Using wtd.table, I have the following line of code:
wtd.table(fulldata2$income, fulldata2$WIHH, fulldata2$hhsize, weights = fulldata2$WGTP)
This output only provides incomes and WIHH weighted. It does not also include hhsize.
Using regular table, I get the correct output in a three-way format, but not weighted.
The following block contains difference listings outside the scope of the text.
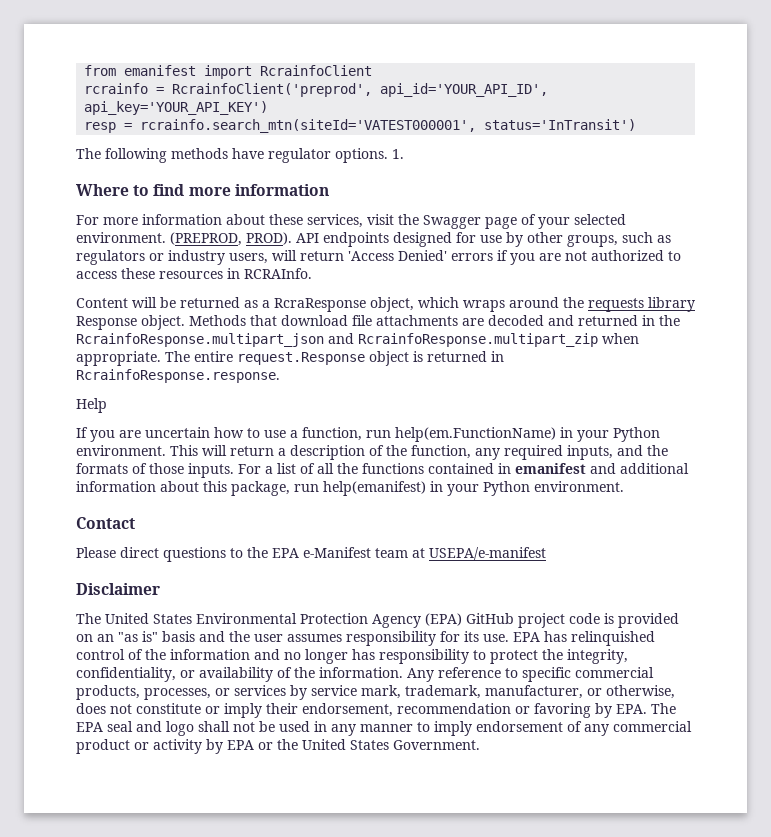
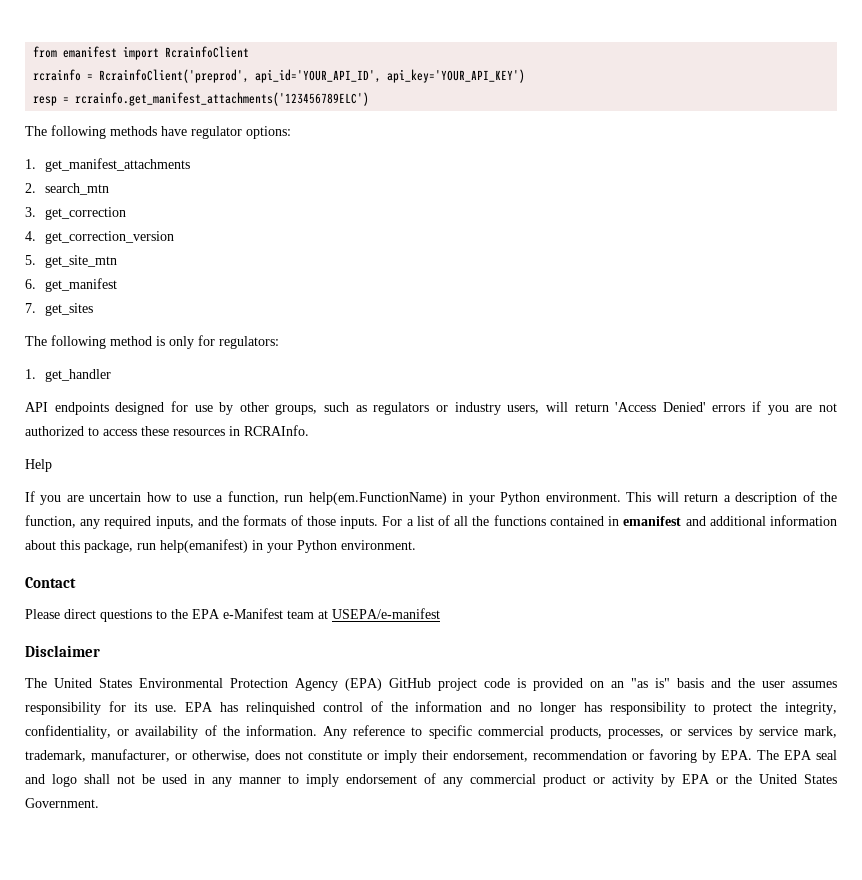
- resp = rcrainfo.search_mtn(siteId='VATEST000001', status='InTransit')
+ resp = rcrainfo.get_manifest_attachments('123456789ELC')
- The following methods have regulator options. 1.
- Where to find more information
- For more information about these services, visit the Swagger page of your selected environment. (PREPROD, PROD). API endpoints designed for use by other groups, such as regulators or industry users, will return 'Access Denied' errors if you are not authorized to access these resources in RCRAInfo.
+ The following methods have regulator options:
+ 1. get_manifest_attachments
+ 2. search_mtn
+ 3. get_correction
+ 4. get_correction_version
+ 5. get_site_mtn
+ 6. get_manifest
+ 7. get_sites
+ The following method is only for regulators:
+ 1. get_handler
+ API endpoints designed for use by other groups, such as regulators or industry users, will return 'Access Denied' errors if you are not authorized to access these resources in RCRAInfo.
- Content will be returned as a RcraResponse object, which wraps around the requests library Response object. Methods that download file attachments are decoded and returned in the RcrainfoResponse.multipart_json and RcrainfoResponse.multipart_zip when appropriate. The entire request.Response object is returned in RcrainfoResponse.response.

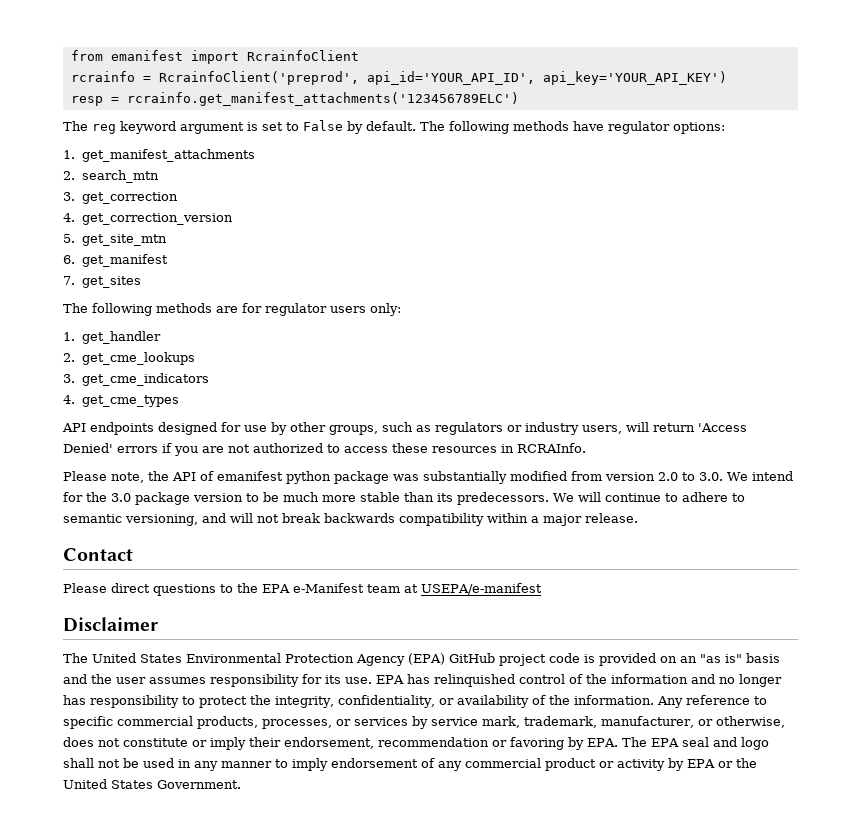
- The following methods have regulator options:
+ The reg keyword argument is set to False by default. The following methods have regulator options:
- The following method is only for regulators:
+ The following methods are for regulator users only:
  1. get_handler
+ 2. get_cme_lookups
+ 3. get_cme_indicators
+ 4. get_cme_types
- Help
- If you are uncertain how to use a function, run help(em.FunctionName) in your Python environment. This will return a description of the function, any required inputs, and the formats of those inputs. For a list of all the functions contained in emanifest and additional information about this package, run help(emanifest) in your Python environment.
+ Please note, the API of emanifest python package was substantially modified from version 2.0 to 3.0. We intend for the 3.0 package version to be much more stable than its predecessors. We will continue to adhere to semantic versioning, and will not break backwards compatibility within a major release.

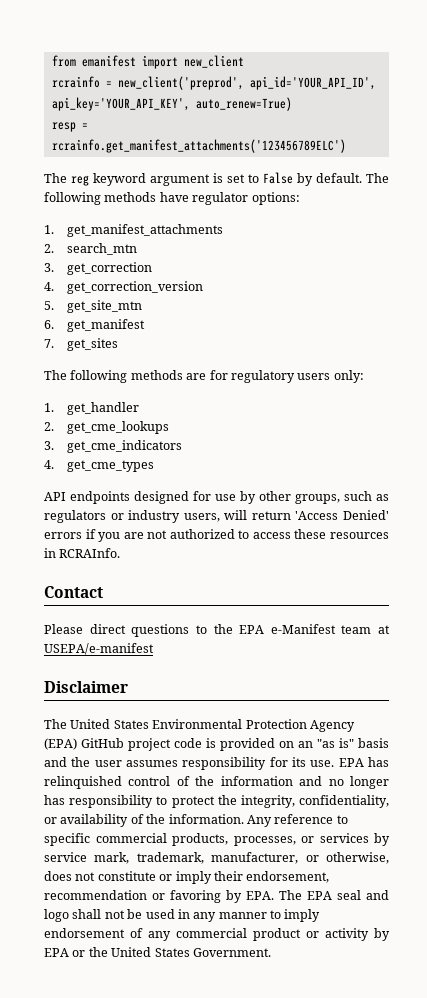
- from emanifest import RcrainfoClient
+ from emanifest import new_client
- rcrainfo = RcrainfoClient('preprod', api_id='YOUR_API_ID', api_key='YOUR_API_KEY')
+ rcrainfo = new_client('preprod', api_id='YOUR_API_ID', api_key='YOUR_API_KEY', auto_renew=True)
- The following methods are for regulator users only:
+ The following methods are for regulatory users only:
- Please note, the API of emanifest python package was substantially modified from version 2.0 to 3.0. We intend for the 3.0 package version to be much more stable than its predecessors. We will continue to adhere to semantic versioning, and will not break backwards compatibility within a major release.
tab <- table(fulldata2$income, fulldata2$WIHH, fulldata2$hhsize)
tab2 <- prop.table(tab)
What function can do both three-way and weighted frequency tables? Ideally, also give it in a proportion like prop.table does.
Thanks!
First, here are some sample data (try to include these in your questions, even if it requires creating a sample data set like this). Note that I am using the tidyverse packages here:
test <-
tibble(
var1 = "A"
, var2 = "b"
, var3 = "alpha") %>%
complete(
var1 = c("A", "B")
, var2 = c("a", "b")
, var3 = c("alpha", "beta")) %>%
mutate(wt = 1:n())
So, the data are:
# A tibble: 8 x 4
var1 var2 var3 wt
<chr> <chr> <chr> <int>
1 A a alpha 1
2 A a beta 2
3 A b alpha 3
4 A b beta 4
5 B a alpha 5
6 B a beta 6
7 B b alpha 7
8 B b beta 8
The function you are looking for then is xtabs:
xtabs(wt ~ var1 + var2 + var3
, data = test)
gives:
, , var3 = alpha
var2
var1 a b
A 1 3
B 5 7
, , var3 = beta
var2
var1 a b
A 2 4
B 6 8
If you don't need the result to have the table class, you can also do this by just using count from dplyr (part of the tidyverse):
test %>%
count(var1, var2, var3
, wt = wt)
gives a tibble (a modified data.frame) with your results:
# A tibble: 8 x 4
var1 var2 var3 n
<chr> <chr> <chr> <int>
1 A a alpha 1
2 A a beta 2
3 A b alpha 3
4 A b beta 4
5 B a alpha 5
6 B a beta 6
7 B b alpha 7
8 B b beta 8
And you can then perform whatever calculations you want on it, e.g. the percent within each var3:
test %>%
count(var1, var2, var3
, wt = wt) %>%
group_by(var3) %>%
mutate(prop_in_var3 = n / sum(n))
gives:
# A tibble: 8 x 5
# Groups: var3 [2]
var1 var2 var3 n prop_in_var3
<chr> <chr> <chr> <int> <dbl>
1 A a alpha 1 0.0625
2 A a beta 2 0.1
3 A b alpha 3 0.188
4 A b beta 4 0.2
5 B a alpha 5 0.312
6 B a beta 6 0.3
7 B b alpha 7 0.438
8 B b beta 8 0.4